「医療崩壊が目前」 県内最多更新の732人
- 2021/8/13
- 新型コロナ・医療
沖縄県は12日、新型コロナウイルスで過去最多となる732人の新規感染を確認したと発表した。入院調整を行うため自宅で待機していた那覇市の男性(40代)が死亡したことも明らかになった。玉城デニー知事は同日、県庁で会見し、「医療崩壊の危機が目の前に差し迫っていると言わざるを得ない」と強調した。
当初、県は前日の11日夕方に知事会見を行うとしていた。しかし、同日の会見は予定より30分遅れての開催予定となった上で、会見時間の直前に急遽中止が決定。県の方針で調整がついていない事項があったためとされるが、重要な局面でのドタバタ劇で、会見は仕切り直しとなっていた。
県内では、7月8 日に35人だった新規感染者数が、感染力の強いデルタ株への置き換わりが進んだこともあり5週間で21倍と爆発的に増加している。1人の陽性者が何人に感染させるかを示す「実効再生産数」は沖縄本島で1.52となり、前週から1.10ポイント下落したものの、引き続き1を超える感染拡大の局面にある。
12日の入院者数は、県全体で627人。退院者で空いた病床に新たな患者を受け入れるやりくりが続くが、沖縄本島での新型コロナ用病床占有率は89.5%(11日時点)で、玉城知事も「残り僅かな救急用の重症病床を除いてほぼ満床」と述べる極めて逼迫した状況が続いている。
また、高齢者へのワクチン接種が進んだことで感染者が若年齢化したものの、すでに中等症以上の入院患者数はゴールデンウイーク後の「第4波」を上回った。県は「若くても酸素投与が必要な状態まで悪化する」としており、感染のピークが見通せない中で重症者数も「第4波」に迫っている。今後は、本来は入院治療が必要な中等症患者が自宅療養となるケースが多発する可能性がある。
感染状況は全国ワースト
県は、これまでワクチン接種を「切り札」と強調してきたが、沖縄のワクチン接種率は引き続き全国最下位。11日時点で、1回目の接種率は全国が39.48%なのに対して沖縄は33.46%、2回目接種率は全国の29.94%に対して沖縄は23.38%にとどまる。
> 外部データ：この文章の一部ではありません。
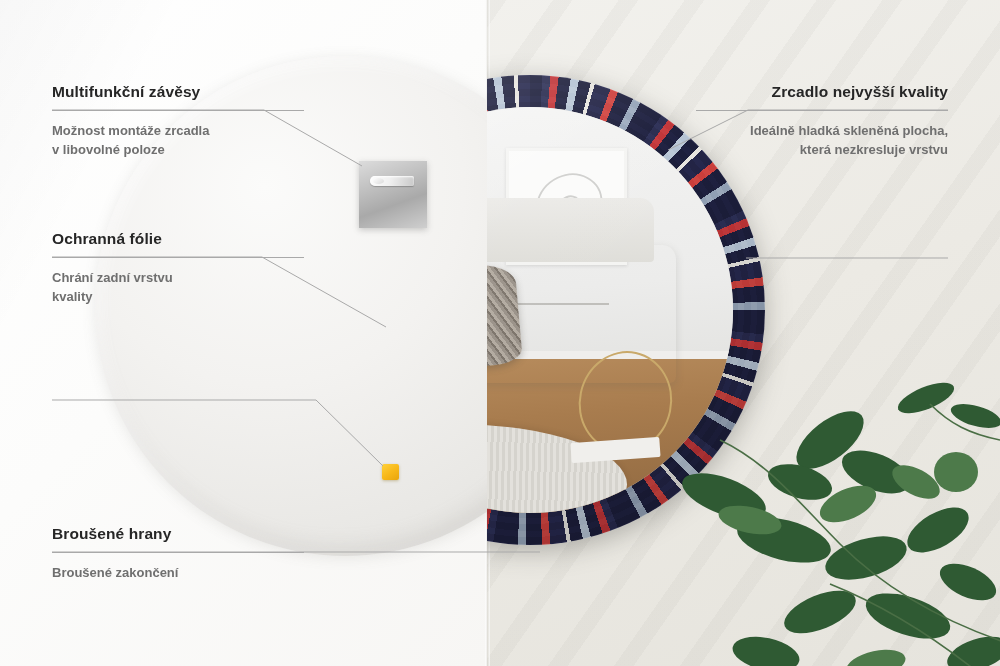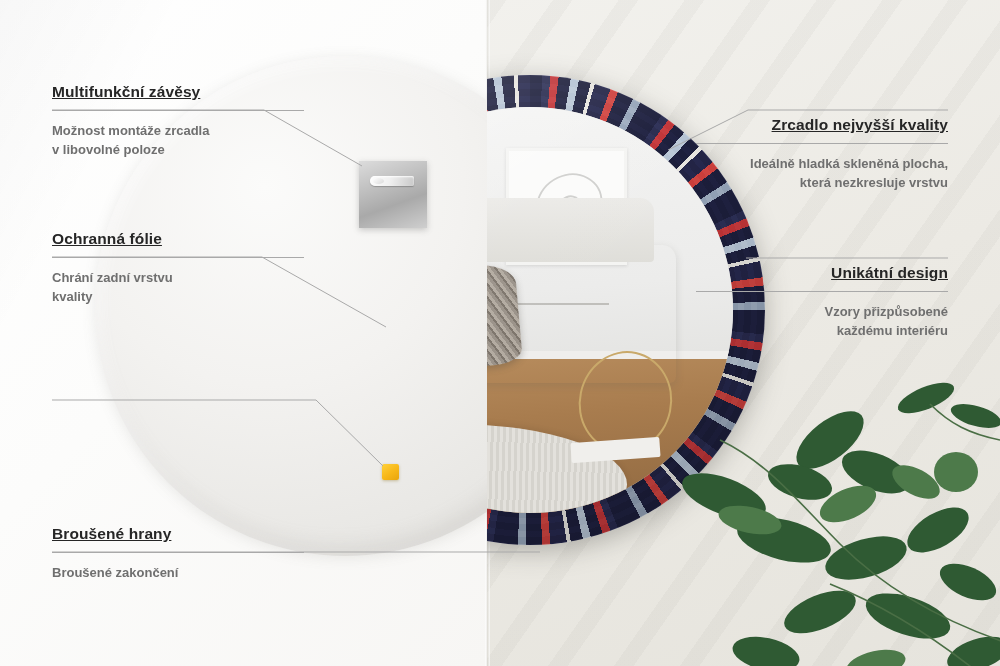--- a/index.html
+++ b/index.html
@@ -178,30 +178,29 @@
 
   
   .foliage { position: absolute; right: -10px; bottom: -8px; width: 330px; height: 330px; }
   .foliage svg { width: 100%; height: 100%; display: block; }
 
   
   .callout { position: absolute; }
   .callout h3 {
     font-size: 15.5px; font-weight: bold; color: #262626; letter-spacing: .1px;
     line-height: 1.28;
-    text-decoration: underline;
   }
   .callout p {
     font-size: 13px; color: #6f6f6f; line-height: 1.5; font-weight: bold;
   }
   .rule {
     height: 1px; background: #a9a9a9; margin: 8px 0 10px 0;
   }
   .c-left { left: 52px; width: 252px; text-align: left; }
-  .c-right { width: 252px; text-align: right; margin-top: 33px; }
+  .c-right { width: 252px; text-align: right; }
 
   .leader { position: absolute; overflow: visible; }
   .leader line { stroke: #a9a9a9; stroke-width: 1; }
 </style>
 </head>
 <body>
 
 <div id="stage">
 
   <div class="panel-left"></div>
@@ -319,20 +318,14 @@
     <p>Broušené zakončení</p>
   </div>
 
   <div class="callout c-right" style="left:696px;top:82px;">
     <h3>Zrcadlo nejvyšší kvality</h3>
     <div class="rule"></div>
     <p>Ideálně hladká skleněná plocha,</p>
     <p>která nezkresluje vrstvu</p>
   </div>
 
-  <div class="callout c-right" style="left:696px;top:230px;">
-    <h3>Unikátní design</h3>
-    <div class="rule"></div>
-    <p>Vzory přizpůsobené</p>
-    <p>každému interiéru</p>
-  </div>
 
 </div>
 
 </body></html>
12日の会見で、県は8月末までに全住民の5割、10月末までには7割の1回目接種を完了する目標を発表した。ただ、直近の感染急拡大を抑える新たな手段は、すでに緊急事態宣言下にある中では打ち出すのが難しい現状だ。直近1週間の新規感染者数(人口10万人当たり)は、沖縄は249.31人の全国ワーストで、2番目に悪い東京(199.59人)を2割上回っている。
中部病院医師の高山義浩氏は、12日、自身のFacebookで「さらに新規陽性者が増加すれば、確実に医療逼迫します。かなり深刻な見通しです。1週間前にも書きましたが、沖縄では、『本当のパンデミックが始まろうとしている』んだと思います。病床よりも早く、救急外来が維持できなくなるかもしれません」と語った。医療崩壊が現実のものにならないよう、県と県民の行動が問われている。